What is needed:
Among the entries below, only the lines starting at the one with "margin: 0 0" and ending at the one with "justify-content: none ->", both included, are to be printed exactly.

Provided entries:
★ ★ ★ ★
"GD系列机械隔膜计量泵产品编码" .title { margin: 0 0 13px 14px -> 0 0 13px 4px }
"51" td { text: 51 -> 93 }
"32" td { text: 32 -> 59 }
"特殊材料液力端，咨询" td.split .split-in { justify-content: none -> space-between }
★ ★ ★ ★
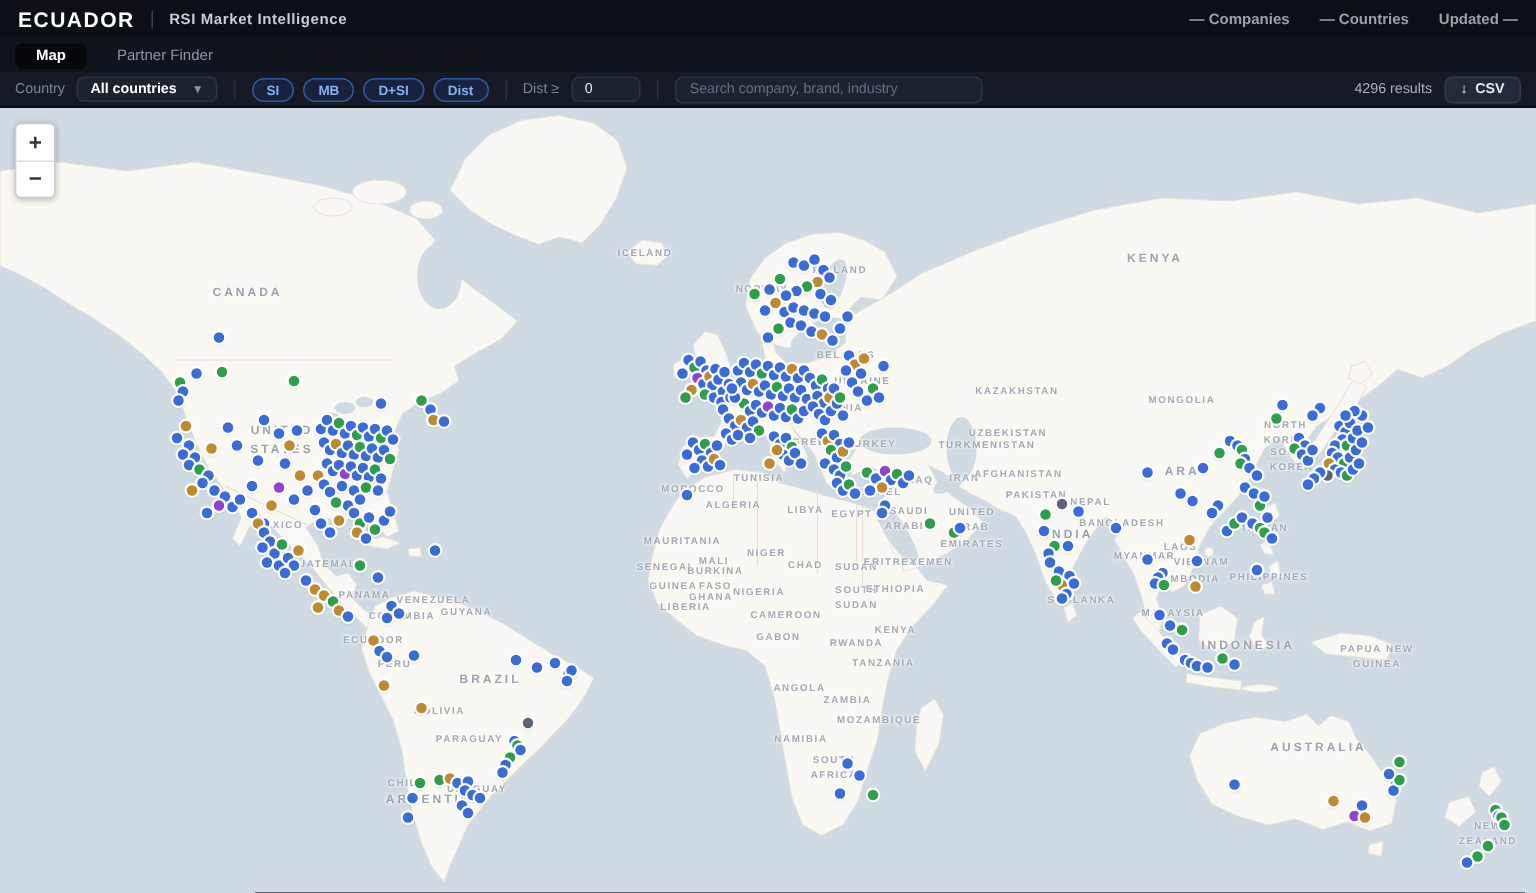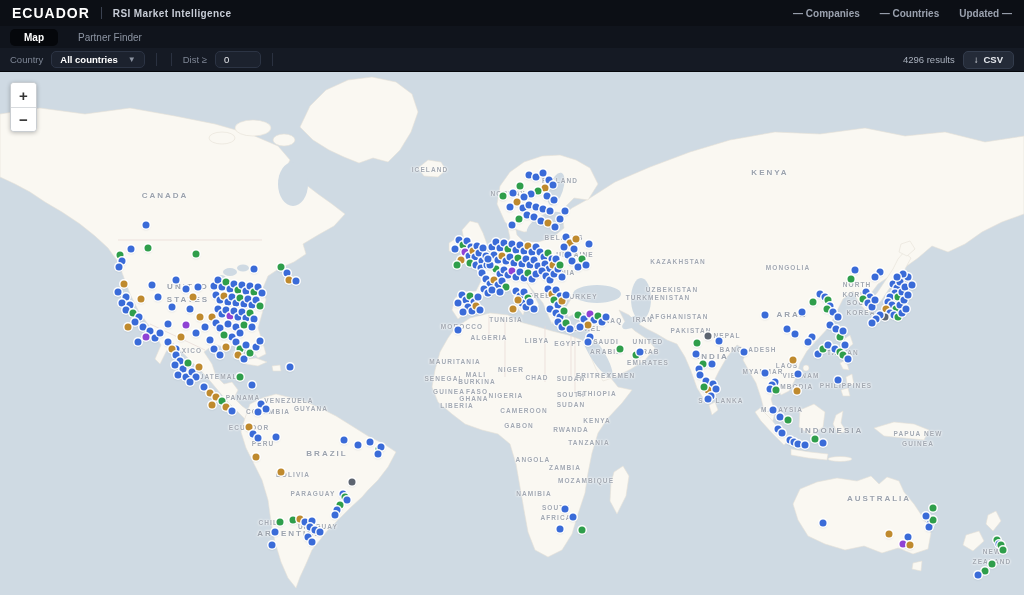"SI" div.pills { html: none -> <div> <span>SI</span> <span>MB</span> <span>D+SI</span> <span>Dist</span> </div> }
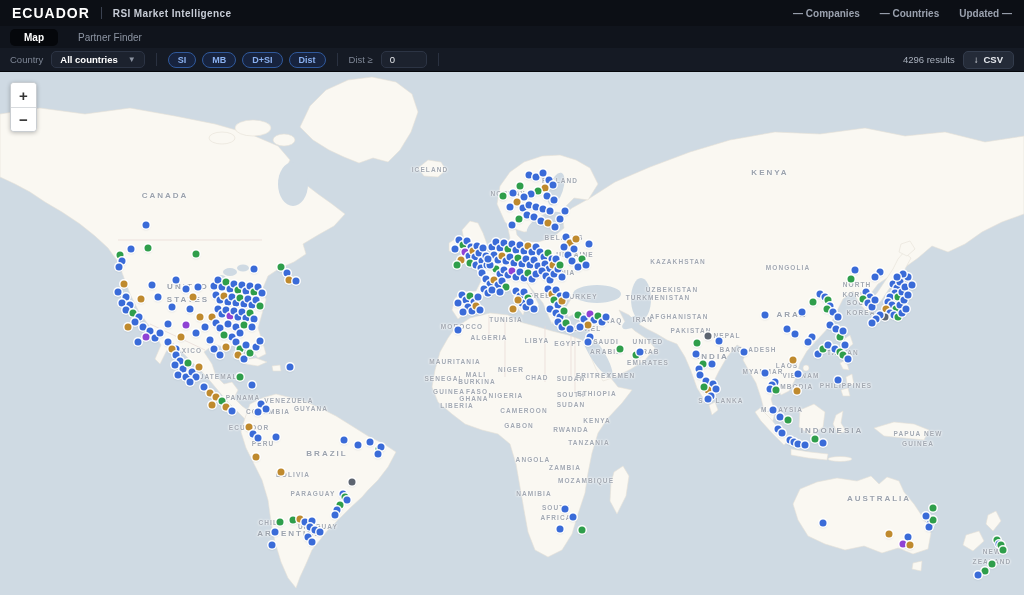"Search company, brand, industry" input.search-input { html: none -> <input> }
★ ★ ★ ★
Answer to the exercise:
"GD系列机械隔膜计量泵产品编码" .title { margin: 0 0 13px 14px -> 0 0 13px 4px }
"51" td { text: 51 -> 93 }
"32" td { text: 32 -> 59 }
"特殊材料液力端，咨询" td.split .split-in { justify-content: none -> space-between }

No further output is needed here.